Ma a quel punto Paul Collins aveva già voltato pagina e intrapreso la sua carriera: con The Beat prima e da solista poi. Un percorso interrotto nel 1993 con l’uscita di “From Town To Town”. A ben dodici stagioni da quel disco, Paul è tornato con un nuovo album (“Flying High”, Lucinda Records) e un ritrovato entusiasmo. Lo stesso con cui ha coinvolto il pubblico nella sua unica apparizione italiana in quel di Roma, in occasione del festival “Road To Ruins”. Non ci siamo fatti sfuggire l’occasione per incontrarlo e scambiare due chiacchiere con lui.

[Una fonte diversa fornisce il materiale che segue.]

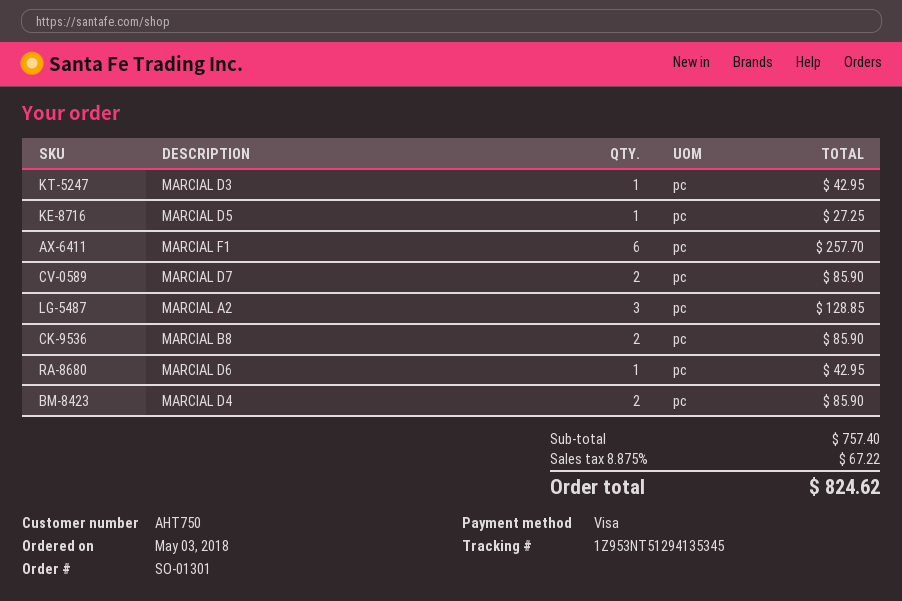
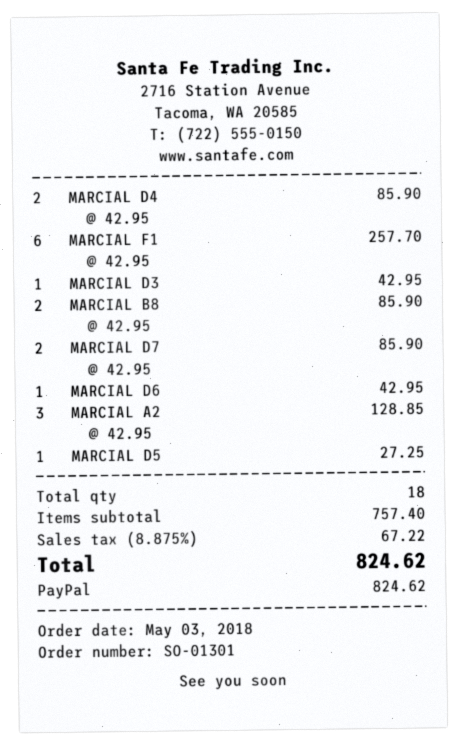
payment method: Visa -> PayPal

Paul, come mai ci ha messo tutto questo tempo a incidere un nuovo album?
E’ vero che sono trascorsi ben dodici anni dal mio ultimo disco, però in tutto questo tempo non sono sparito completamente dalle scene. Per cinque o sei anni sono andato in tour in versione acustica in Spagna, Inghilterra, Francia e Stati Uniti. Ho poi gestito un’etichetta discografica a New York, la Wagon Wheel, per alcuni anni. Infine nel 2001 mi sono trasferito a Madrid dove ho aperto un bar, il Manhattan. Quindi ho deciso che era arrivato il momento di preparare un nuovo disco e, nel momento in cui ho avuto tutte le canzoni pronte, ho registrato “Flying High” a casa mia a Madrid, assieme a Octavio Vinck, un grande chitarrista che suona con me anche dal vivo.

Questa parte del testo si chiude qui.